● Supplied records
>>

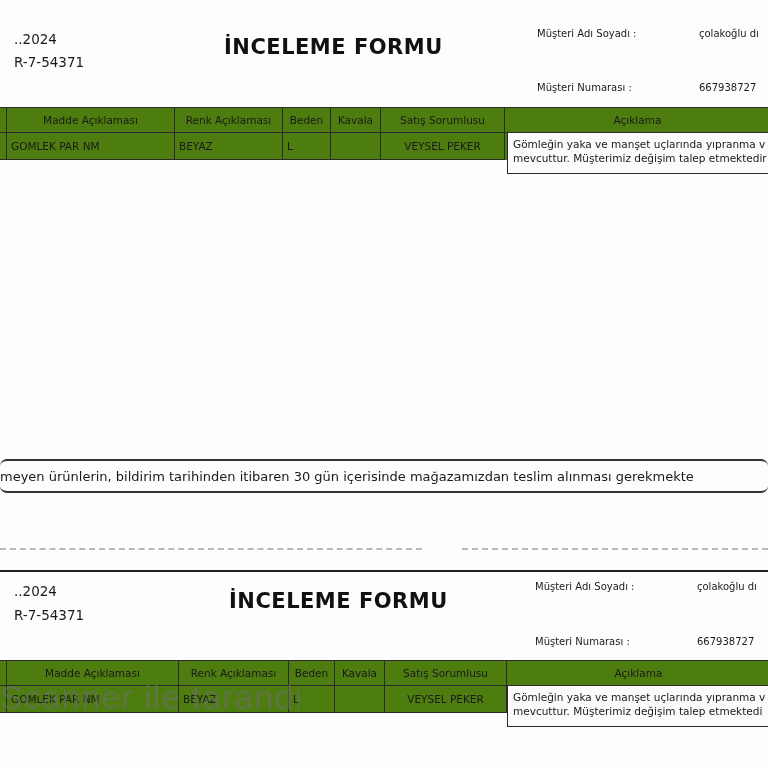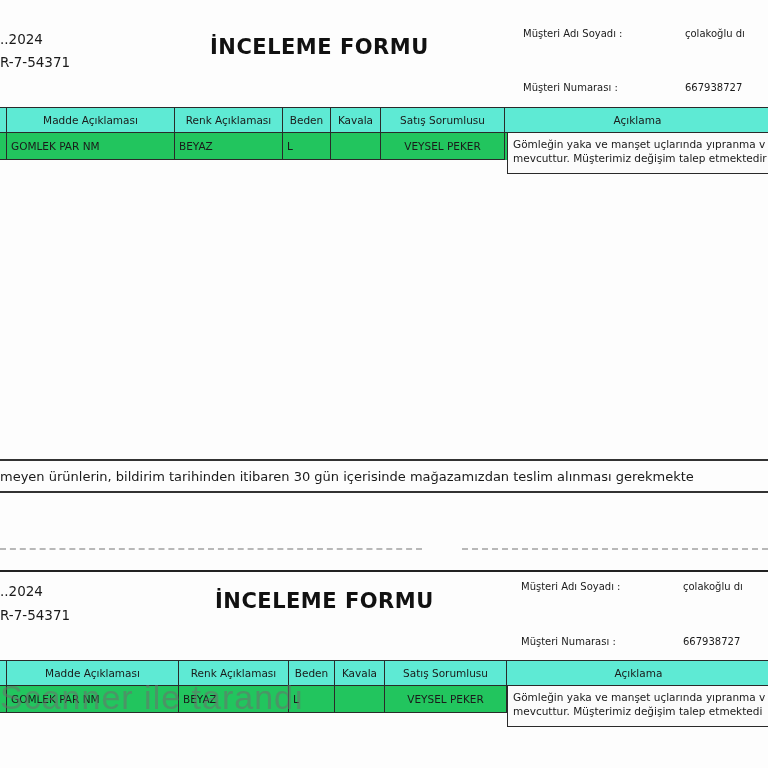--- a/index.html
+++ b/index.html
@@ -1,37 +1,37 @@
 <!DOCTYPE html>
 <html><head>
   <meta charset="utf-8">
   <style>
     html, body { margin: 0; padding: 0; }
     body {
       width: 768px; height: 768px; overflow: hidden; position: relative;
       background: #fdfdfd; color: #1a1a1a;
       font-family: "DejaVu Sans", sans-serif;
     }
-    .abs { position: absolute; white-space: nowrap; }
+    .abs { position: absolute; white-space: nowrap; margin-left: 14px; }
     .small { font-size: 13.5px; }
     .title { font-size: 21px; font-weight: bold; letter-spacing: 0.5px; color: #111; }
     .cust { font-size: 10px; }
     .tbl { position: absolute; border-collapse: collapse; table-layout: fixed; }
     .tbl td { border: 1.5px solid #2a2a2a; font-size: 10.5px; padding: 0 4px; overflow: hidden; white-space: nowrap; }
-    .tbl tr.head td { background: #5eead4; text-align: center; height: 24px; }
-    .tbl tr.row td { height: 26px; background: #22c55e; }
+    .tbl tr.head td { background: #4d7c0f; text-align: center; height: 24px; }
+    .tbl tr.row td { height: 26px; background: #4d7c0f; }
     .right { text-align: center; }
     .desc-box {
       position: absolute; border: 1.5px solid #2a2a2a; border-top: none;
       font-size: 10.5px; line-height: 14px; padding: 4px 5px; background: #fbfbfb;
       white-space: nowrap; overflow: hidden;
     }
     .notice {
       position: absolute; left: 0; width: 768px; border-top: 2px solid #333; border-bottom: 2px solid #333;
-      font-size: 13px; line-height: 20px; padding: 6px 0 4px 0;
+      font-size: 13px; line-height: 20px; padding: 6px 0 4px 0; border-radius: 7px;
     }
     .dash { position: absolute; height: 0; border-top: 2px dashed #b8b8b8; }
     .rule { position: absolute; left: 0; width: 768px; border-top: 2px solid #222; }
     .watermark {
       position: absolute; left: 0; top: 678px; font-size: 34px; color: rgba(110,110,110,0.55);
       letter-spacing: 1px; white-space: nowrap; font-family: Liberation Sans, sans-serif;
     }
   </style>
 </head>
 <body>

<<

Beginning at the line containing "0; border-radius: 7px;", output exactly each line up to and including the last line of the material above.

● Task response
+      font-size: 13px; line-height: 20px; padding: 6px 0 4px 0; border-radius: 7px;
     }
     .dash { position: absolute; height: 0; border-top: 2px dashed #b8b8b8; }
     .rule { position: absolute; left: 0; width: 768px; border-top: 2px solid #222; }
     .watermark {
       position: absolute; left: 0; top: 678px; font-size: 34px; color: rgba(110,110,110,0.55);
       letter-spacing: 1px; white-space: nowrap; font-family: Liberation Sans, sans-serif;
     }
   </style>
 </head>
 <body>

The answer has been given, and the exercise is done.